Robo-advisors are having a big impact on Canada’s financial industry–so much so that even the Bank of Canada is pushing financial institutions to compete.
The rise of fintech solutions and digital wealth firms could lead to evolution across a broad range of financial services, says Carolyn Wilkins, Bank of Canada’s senior deputy governor.
Wilkins gave a speech about fintech this morning, and noted a combination of factors point to the potential for industry change: customers are more demanding, large non-financial players are entering the space and the inefficiency of some financial services is becoming apparent.
“Some existing financial institutions and infrastructures have become relatively inefficient, while new technology has reduced barriers to entry,” she explains. “[Many] systems date back several decades and are often not interoperable, even within an institution. So the door for competition is open.”

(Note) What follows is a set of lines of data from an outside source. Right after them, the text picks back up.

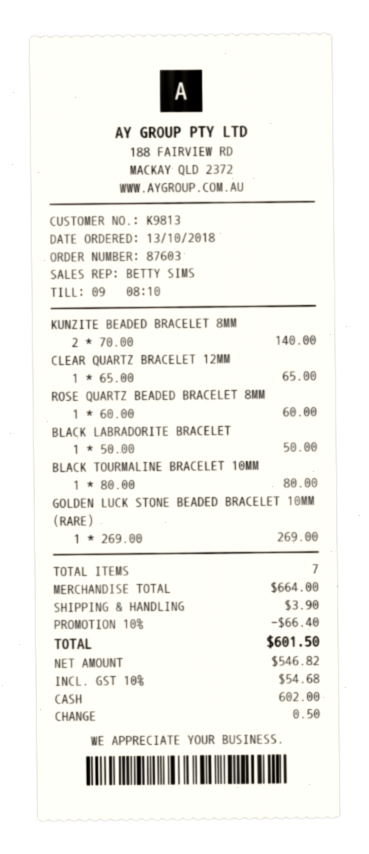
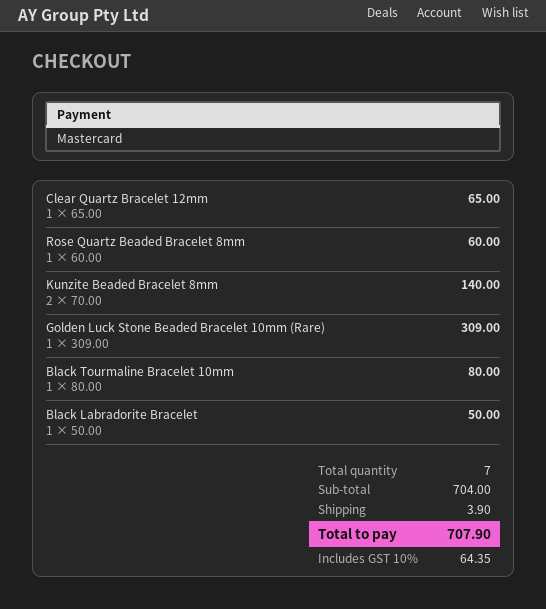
payment method: cash -> Mastercard
GOLDEN LUCK STONE BEADED BRACELET 10MM (RARE): 1 x 269.00 = 269.00 -> 1 x 309.00 = 309.00
subtotal: 664.00 -> 704.00
discount: 10% = 66.40 -> none
tax: 10% = 54.68 -> 10% = 64.35
total: 601.50 -> 707.90

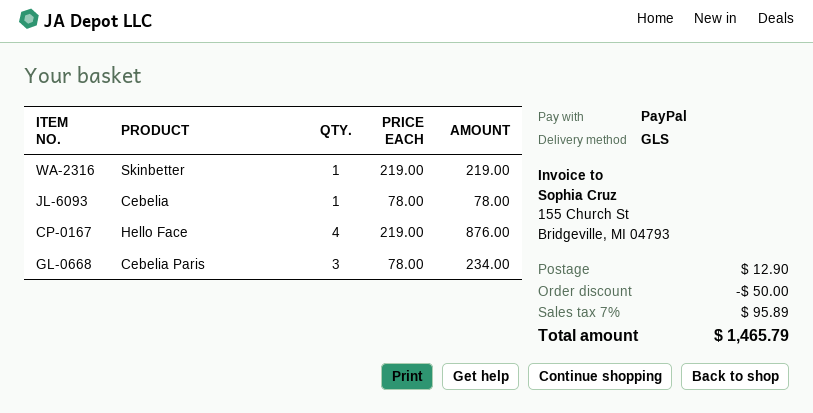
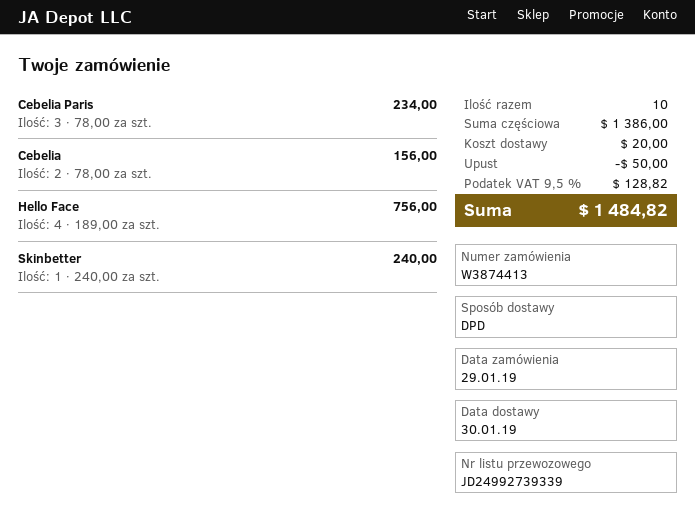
shipping method: GLS -> DPD
Skinbetter: 1 x 219.00 = 219.00 -> 1 x 240.00 = 240.00
Cebelia: 1 x 78.00 = 78.00 -> 2 x 78.00 = 156.00
Hello Face: 4 x 219.00 = 876.00 -> 4 x 189.00 = 756.00
shipping: 12.90 -> 20.00
tax: 7% = 95.89 -> 9.5% = 128.82
total: 1465.79 -> 1484.82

But, despite the hype about digital wealth managers and fintech, she expects legacy financial institutions will adapt by working with and learning from new entrants.
“Financial institutions and infrastructure operators are making important decisions about which parts of their businesses they want to defend and grow, and which ones they want to scale back,” says Wilkins. “This urgency is not only coming from fintech contenders; banks are also dealing with a more demanding regulatory environment and exceptionally low interest rates that are squeezing profit margins.”
She adds: “banks already spend close to $200 billion a year on IT globally, so replacing legacy systems will mean difficult and critical investment decisions.”
The Bank of Canada’s priority in this environment, she says, is to see upgrades made to the core payment systems that the financial system relies on. “Now is the time to make our core systems more efficient and competitive.”